Ce film est donc d’une grande richesse à la fois visuelle (on est littéralement immergé dans le monde sauvage où le vert dans toutes ses déclinaisons prédomine) et thématique. Il ouvre surtout la réflexion sur les dangers d’une déshumanisation progressive qui résulterait de l’oubli de notre origine animale et de notre lien puissant et indispensable à la nature et qui aboutirait au final à la disparition de notre espèce (après en avoir éradiqué beaucoup d’autres). Il est ainsi intéressant de voir l’évolution du père qui au départ veut maintenir près de le lui sa femme et son fils puis se résout au final par amour à les savoir vivants mais loin de lui dans un monde qui leur est adapté et auquel il n’aura pas accès.

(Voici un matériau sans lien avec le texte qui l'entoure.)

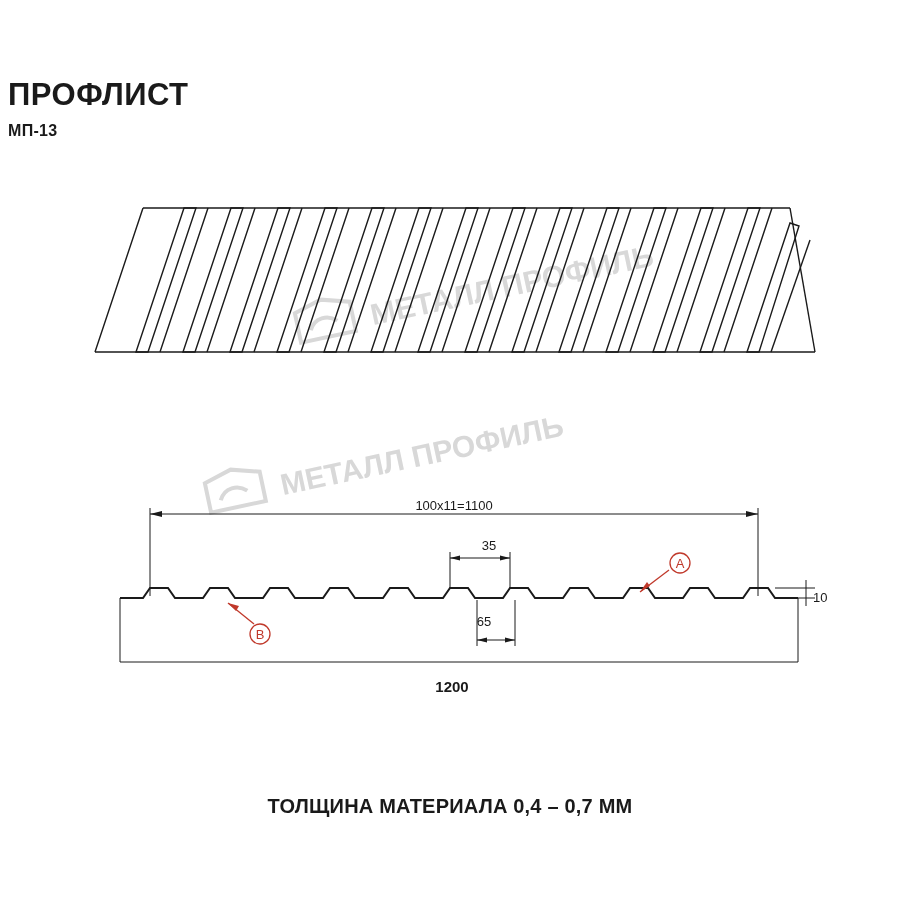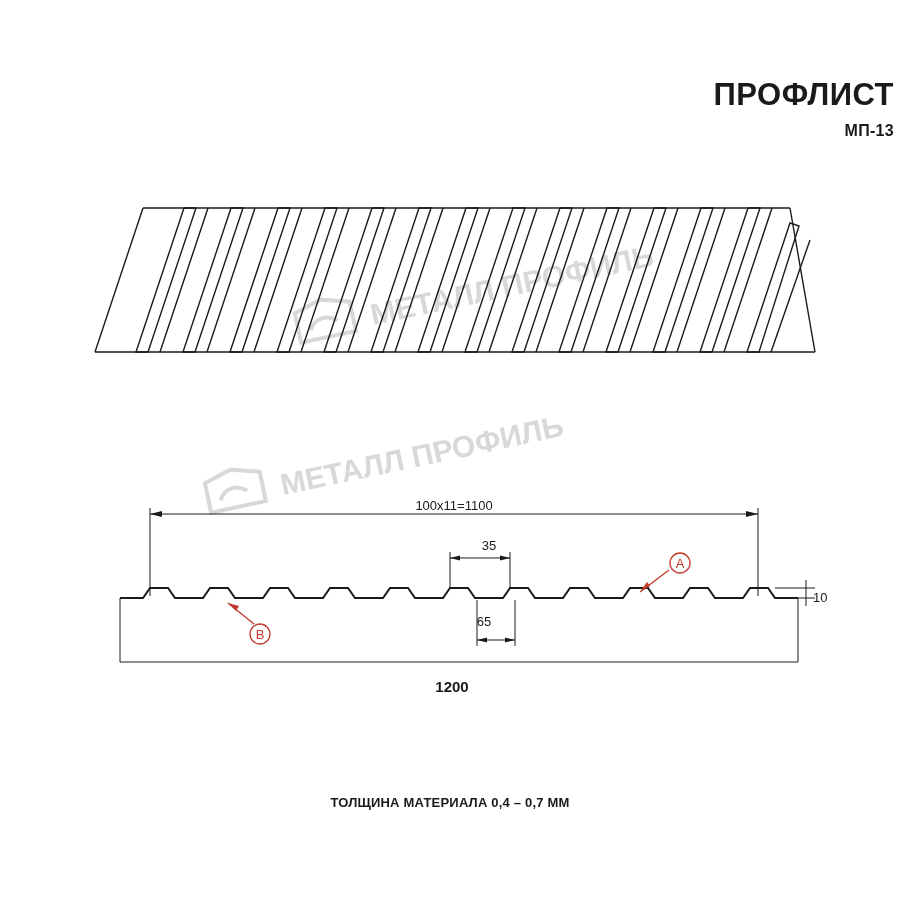"ПРОФЛИСТ" .title-block { left: 2px -> 8px; text-align: right -> left }
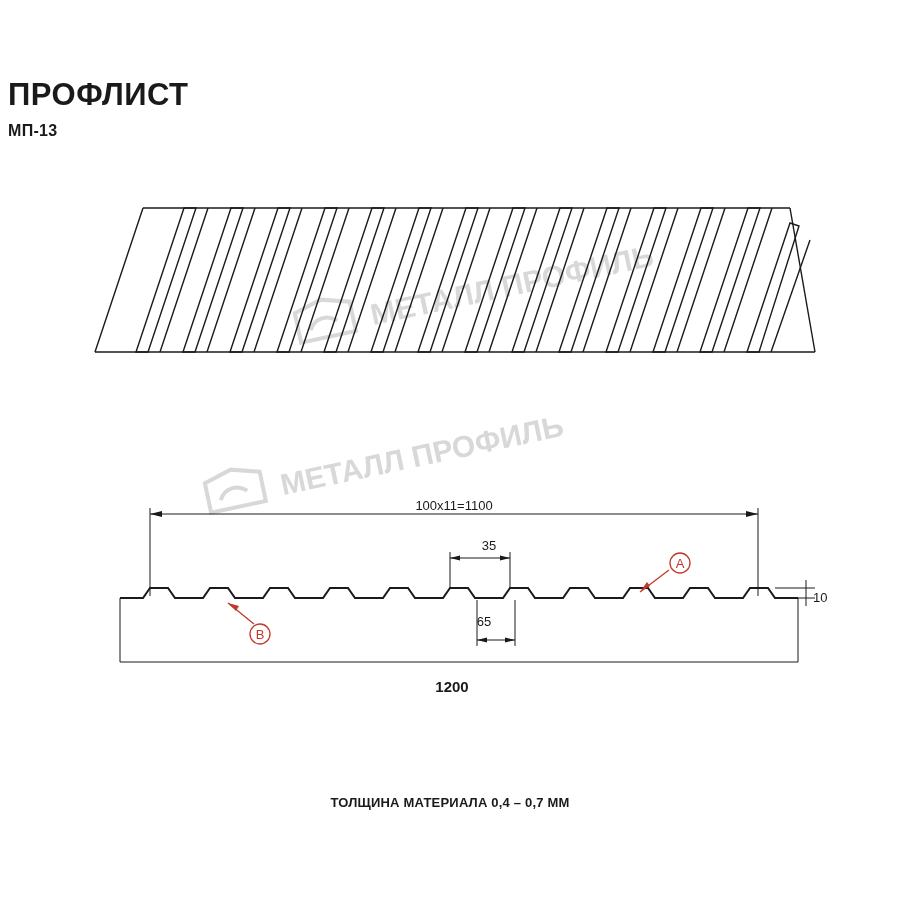"ТОЛЩИНА МАТЕРИАЛА 0,4 – 0,7" .footer-note { font-size: 13px -> 20px }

Mais ce film résonne aussi comme une alerte car la mutation de certains humains en animaux semblent résulter d’une épidémie (bien des similitudes avec le traitement du Covid dans notre société alors que le scénario du film est antérieur à 2019) inexorable dont les humains seraient à l’origine et qui les sépareraient à terme d’une façon ou d’une autre pour toujours les uns des autres.

A travers le personnage de Fix, le réalisateur aborde aussi la difficulté de se sentir tout à coup coupé de son groupe originel (dans lequel il ne sera plus possible de revenir) sans encore posséder les clés du monde nouveau qui s’offre à soi. Une réflexion vue de l’intérieur sur la théorie de l’évolution voire une parabole sur les migrations.

Même si on peut sur la fin trouver quelques longueurs à ce film (au moment où Emile s’empare de son nouvel univers, la forêt) et si pour des raisons inexplicables l’émotion ne  fonctionne pas toujours comme on l’aurait souhaité ; on ne peut que s’incliner devant la richesse cinématographique et scénaristique de ce nouvel opus de Thomas Caillet.

Mention spéciale aux interprètes principaux : Romain Duris toujours très juste en père et amoureux éperdu et au jeune Paul Kircher pour son interprétation sidérante de l’avènement de sa mutation d’humain en animal.